The packaging sector must advance in harmony with the circular economy model, which means being committed to alternatives such as recycled and recyclable materials, to reusable products and, in the case of fruit and vegetables, it is worth highlighting the commitment to materials from renewable sources, such as the sector’s own waste. In this regard, our objective involves finding feasible alternatives to replace materials from fossil sources with renewable ones, with the goal of reducing our environmental footprint.

This is a complex process because, at present, the materials we obtain from the recycling of food and agricultural waste do not have suitable mechanical and barrier properties in order to protect and package fruit and vegetables. They therefore have to be combined with other materials to ensure that new containers provide the product with the same shelf life as conventional containers, made from fossil sources.

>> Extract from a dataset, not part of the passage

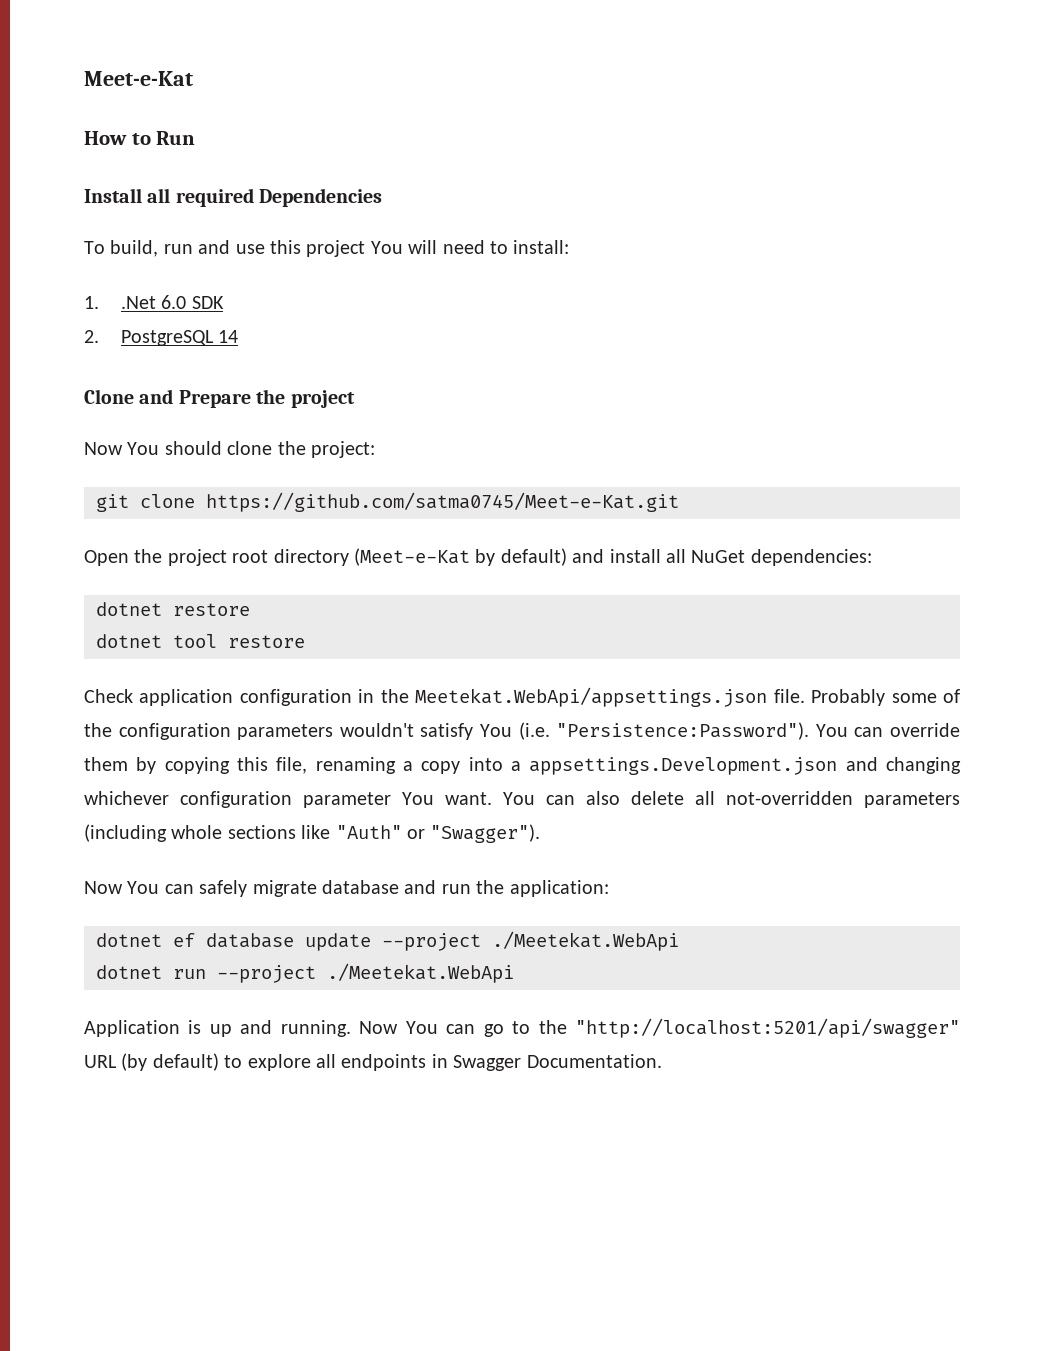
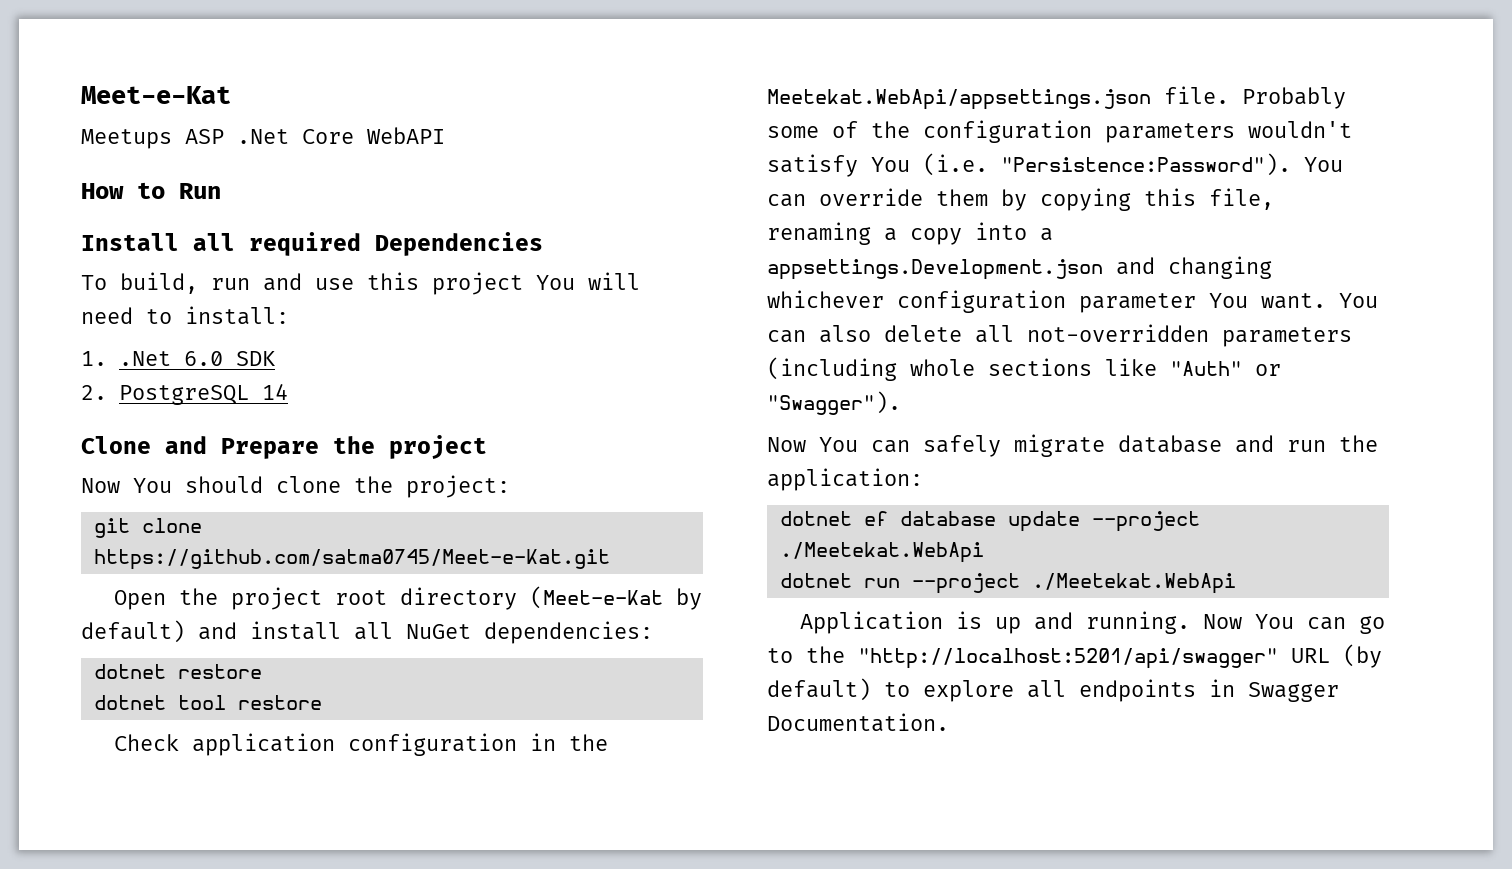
+ Meetups ASP .Net Core WebAPI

Are we experiencing a time of transition in relation to plastic materials?

Yes, absolutely. We are developing and improving materials so that they really can replace conventional ones. I would like to underline the word “really,” because when we speak about sustainability, we are not only speaking about the environmental aspect. If the change of material involves a price increase, the market will not be capable of adopting it and, therefore, it will not reach the market. Herein lies the complexity of changes. When proposing a replacement, the change must be economically and socially sustainable.

Can you reveal the most important innovations with regard to fruit and vegetables?

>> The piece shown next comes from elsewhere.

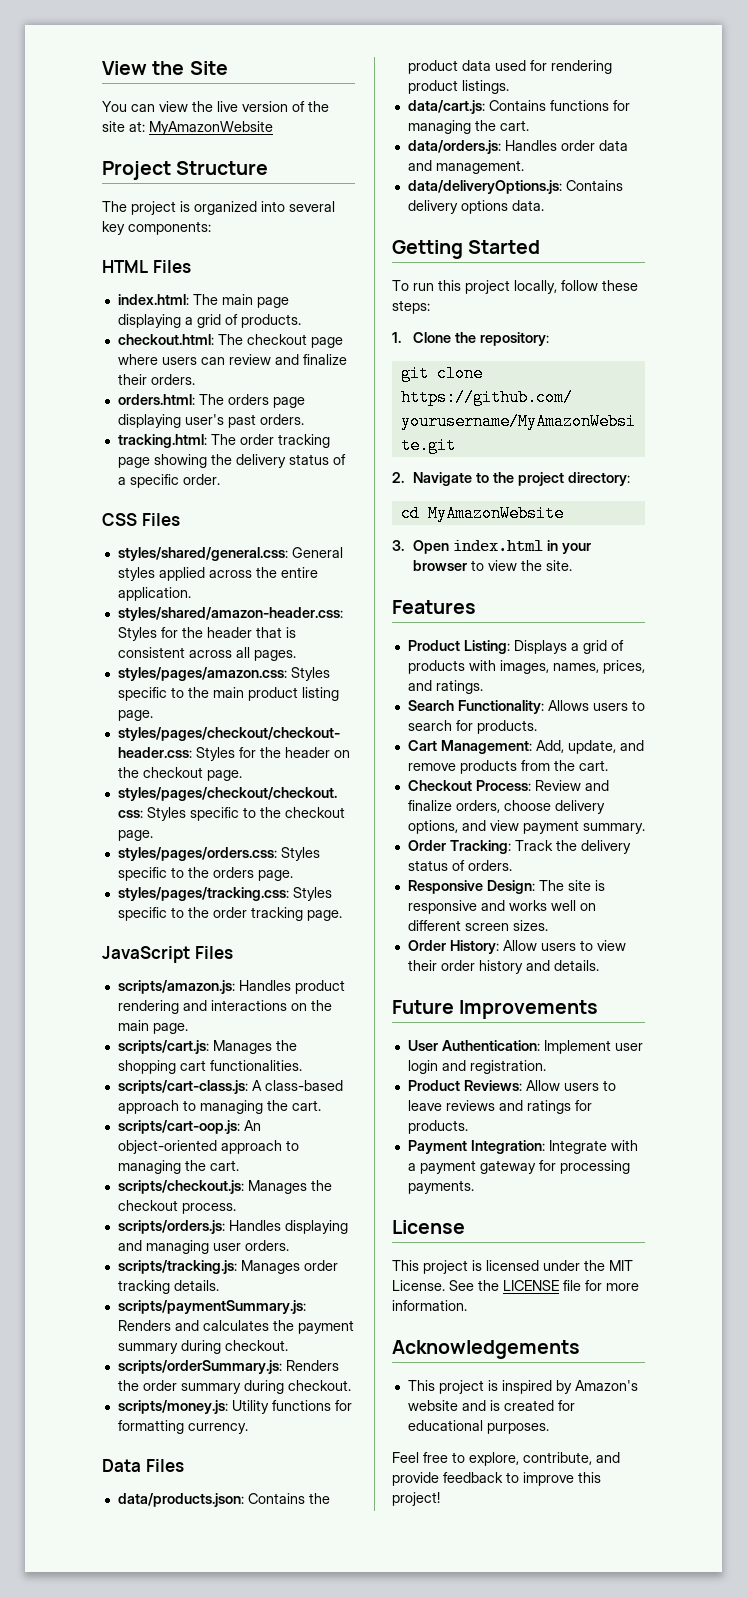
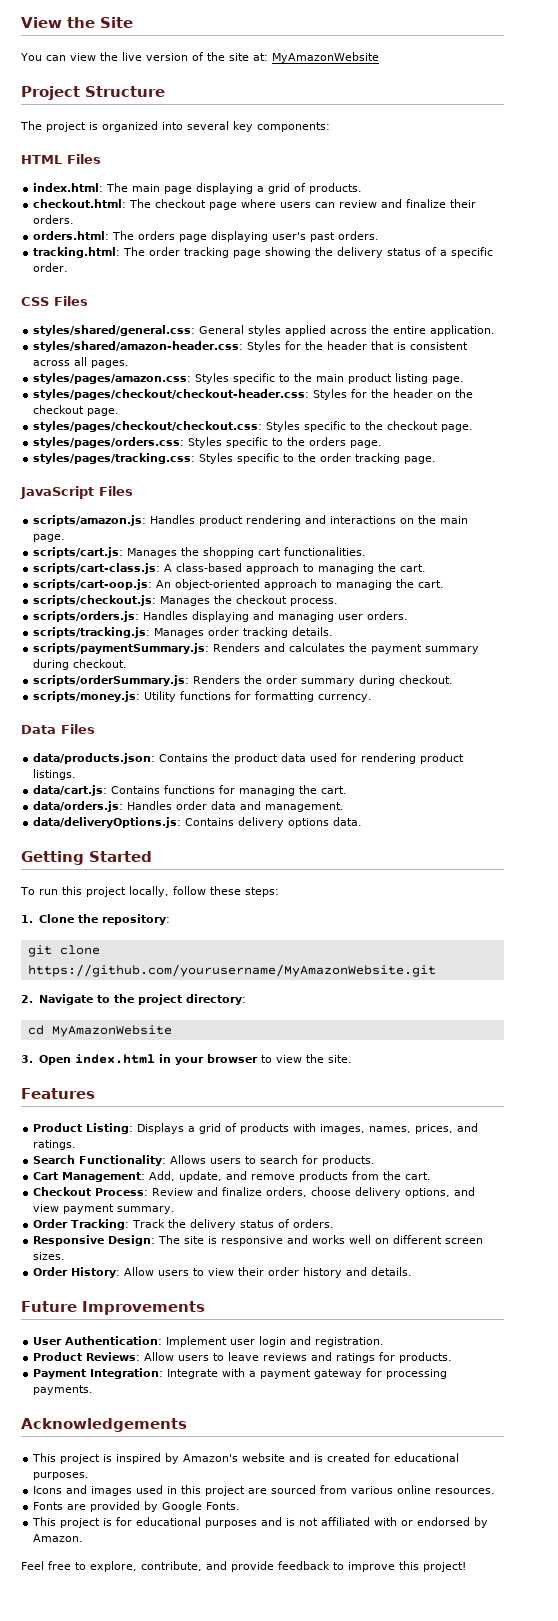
- License
- This project is licensed under the MIT License. See the LICENSE file for more information.
+ Icons and images used in this project are sourced from various online resources.
+ Fonts are provided by Google Fonts.
+ This project is for educational purposes and is not affiliated with or endorsed by Amazon.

One of the most successful is a guacamole container made of avocado waste products. This is called the Guacapack project, which is being carried out jointly with the ITC packaging company and Alicante University. The process, broadly speaking, consists in extracting active compounds, polyphenols and starch from leftover fruit, in order to make injected barrier containers with them. We have also produced mesh bags for string beans or garlic made solely from agricultural waste.

Is recycling agricultural waste a sustainable option?

Yes, it is an environmentally sustainable option, and fruit and vegetable companies are very interested. Large quantities of waste can be transformed into materials with high added value, including stubble from fields, and not only for container applications but also for irrigation pipes or greenhouse film.

What is required to make real progress?

We can make more sustainable materials, but we need to have an industry behind that supports these initiatives and implements them. The crux of the matter is money: if there are cheaper solutions, industry will take this path regardless of the amount of more sustainable solutions that scientists provide.